Month: April 2013

  • Cert. petition asks the Supreme Court to decide whether emails stored by an email provider after delivery are protected by the Stored Communications Act

    By: Adam Shamah

    SCOTUSBlog’s “Petition of the day” Tuesday was the cert. petition in Jennings v. Broome, which asks the Supreme Court to answer “Whether e-mails stored by an e-mail provider after delivery are in “electronic storage” under the Stored Communications Act, 18 U.S.C. §§ 2701.”

     

    If the Supreme Court grants cert., it’s decision could majorly impact privacy law. We covered the Act’s protections in class.  They include regulations on disclosure to private parties and the government; prohibition on unauthorized access; and rules governing compelled disclosure by law enforcement. The petition notes the importance of the Stored Communications Act in protecting email privacy, given that the Wiretap Act protects only communications in transit and the Fourth Amendment typically does not apply due to the third party doctrine.

     

    As the petition explains, “The prohibition of unlawful access … and the disclosure regulations … apply to communications that are in “electronic storage,” which is defined as: (A) any temporary, intermediate storage of a wire or electronic communication incidental to the electronic transmission thereof; and (B) any storage of such communication by an electronic communication service for purposes of backup protection of such communication… The scope of the SCA’s disclosure provisions and its protections accordingly turns on exactly what is encompassed by this definition.”

     

    The case arose after a wife and husband separated.  The wife and her daughter-in-law guessed the husband’s email password and printed several of his emails. The husband filed suit under the SCA’s “unauthorized access” provision.  The Court of Common Pleas for

    the Fifth Judicial Circuit of South Carolina granted summary judgment for the defendants, holding that e-mails were not “stored communications” because they had already been “transmitted and had reached their final destination” and thus could not be in “temporary, intermediate storage incidental to the electronic transmission.” Further “[b]ecause Yahoo was not storing the e-mails for its own ‘purposes of backup protection,’ the court reasoned that the e-mails failed to satisfy the second prong of the definition of electronic storage.”  The South Carolina Court of Appeals reversed the trial court.  The South Carolina Supreme Court then reversed again, offering three different opinions, each with a different rationale.

     

    The South Carolina Supreme Court thus created a split with the Ninth Circuit on this issue. See Theofel v. Farey-Jones, 359 F.3d 1066 (9th Cir. 2004).  The petition notes additional lower courts that have taken a variety of views on the matter.  Hopefully, the Supreme Court will grant cert and decide whether billions of emails are protected by the Act or not.

     

  • The Bank Secrecy Act

    By: Thomas Prieto

    The Currency and Foreign Transactions Reporting Act of 1970, better known as the Bank Secrecy Act of 1970, requires banks to create and keep specific records, which the government can search, often in attempts to detect and prevent money laundering. In the past, enforcement of the Bank Secrecy Act has been relatively lax, but there are indications that enforcement is on the rise.

     

    The three major requirements of the Bank Secrecy Act for financial institutions, according to the below linked article, are 1) “implementing an anti-money laundering program, 2) reporting suspicious transactions, 3) conducting due diligence for private banking and correspondent bank accounts involving foreign persons.” The Bank Secrecy Act empowers the Treasury Department to examine all these records it requires.

     

    It should be interesting to see whether the government’s increased enforcement may once again raise the issues in United States v. Miller. In that case was whether the plaintiff’s bank records were seized illegally in violation of the Fourth Amendment. The Court held that Miller had no right to privacy in his bank records. The documents subpoenaed were not ‘private documents.’ Rather, they were the bank’s business records.

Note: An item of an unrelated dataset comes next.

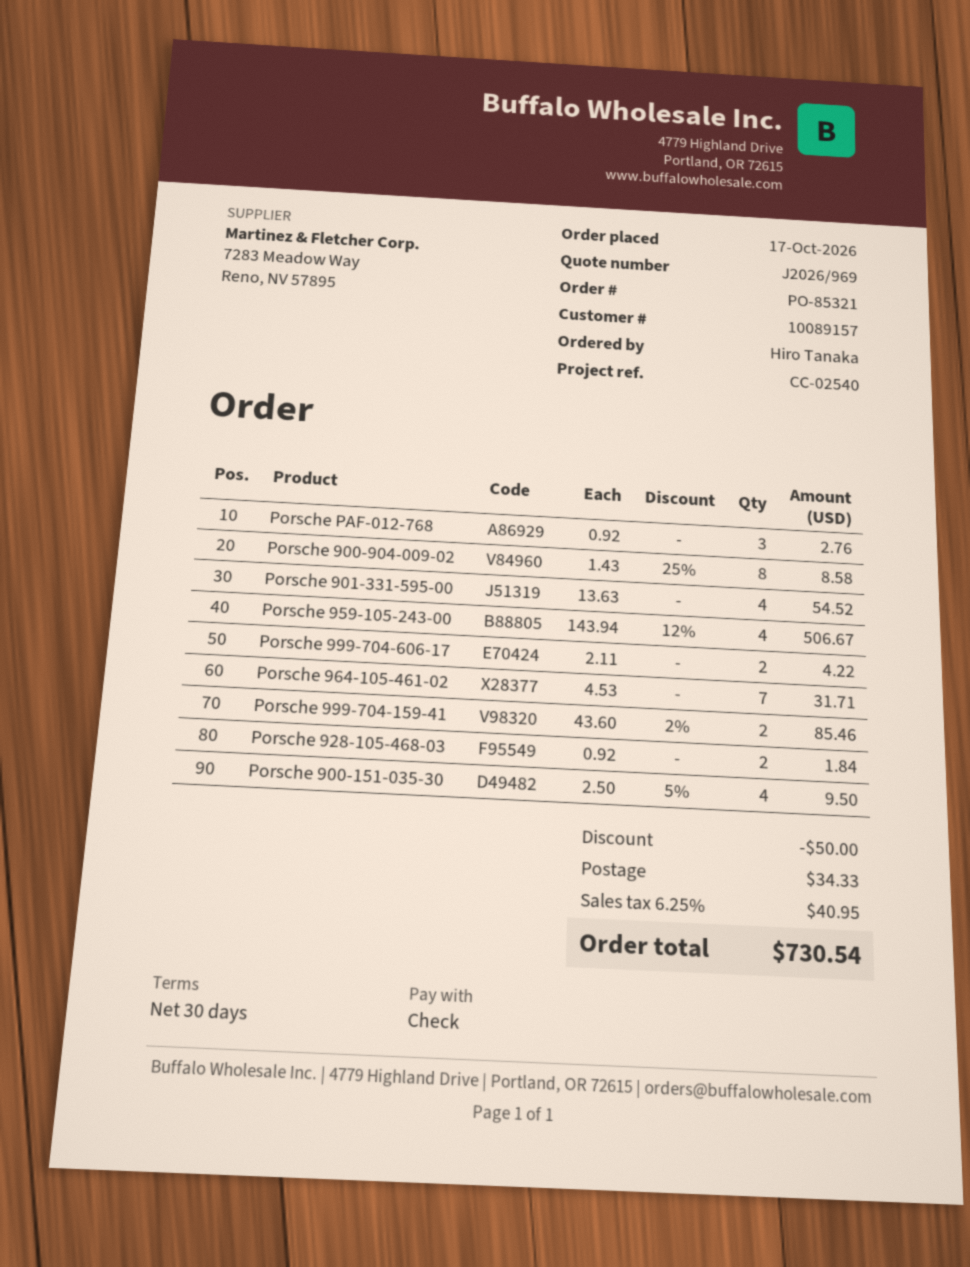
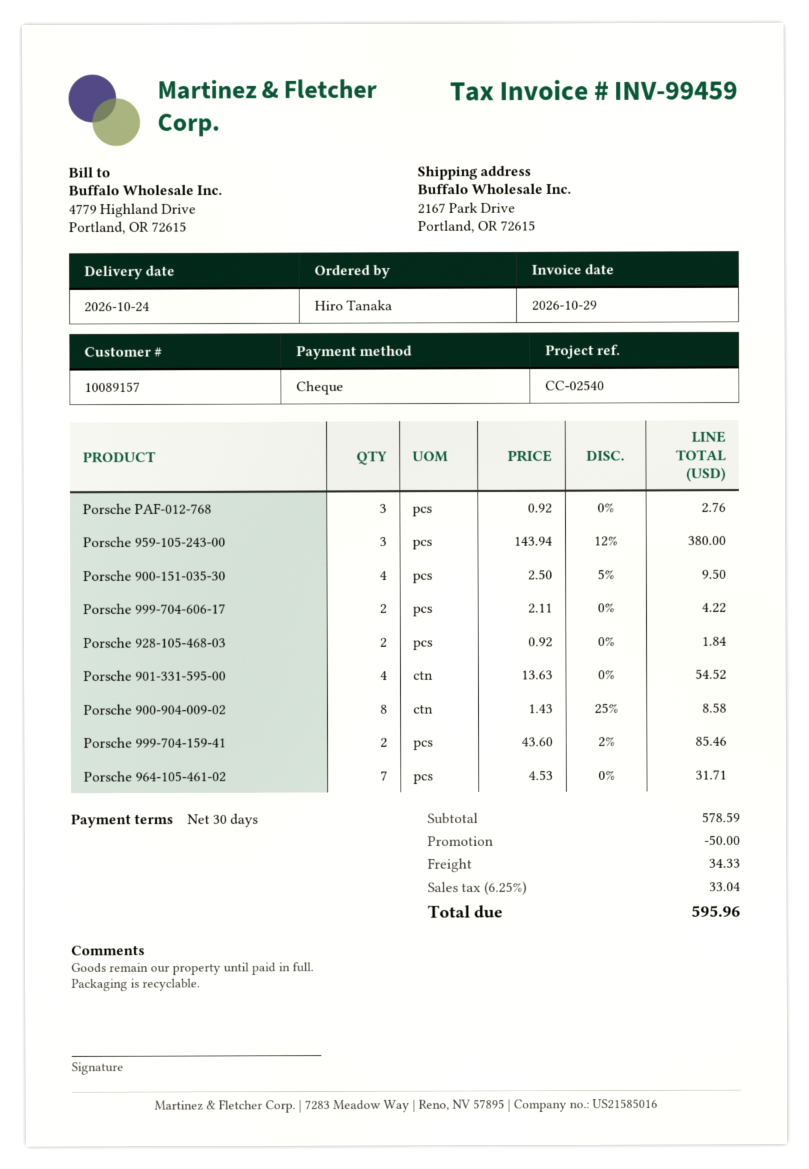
Porsche 959-105-243-00: 4 x 143.94 - 12% = 506.67 -> 3 x 143.94 - 12% = 380.00
tax: 6.25% = 40.95 -> 6.25% = 33.04
total: 730.54 -> 595.96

    http://www.mainjustice.com/2012/12/18/analysis-enforcement-of-the-bank-secrecy-act-is-on-the-rise-is-your-financial-institution-prepared/

  • Drones to the Rescue

    By: Wesley Horner

    I used to have a remote control helicopter.  OK, I still do.  One of the great things about technology is that as it becomes economical to make and distribute the coolest gadgets and gizmos, they become increasingly accessible, and new uses and creative innovations arise that make our lives better.  Or at least more fun.  Yes, that means that you can operate cool new remote control helicopters from your smart phone.  One startup company is even offering a taco delivering service—you place an order using your smart phone, and a flying robot will deliver the taco to you.  Taco bout convenient!  But we should remember that with great power comes great responsibility.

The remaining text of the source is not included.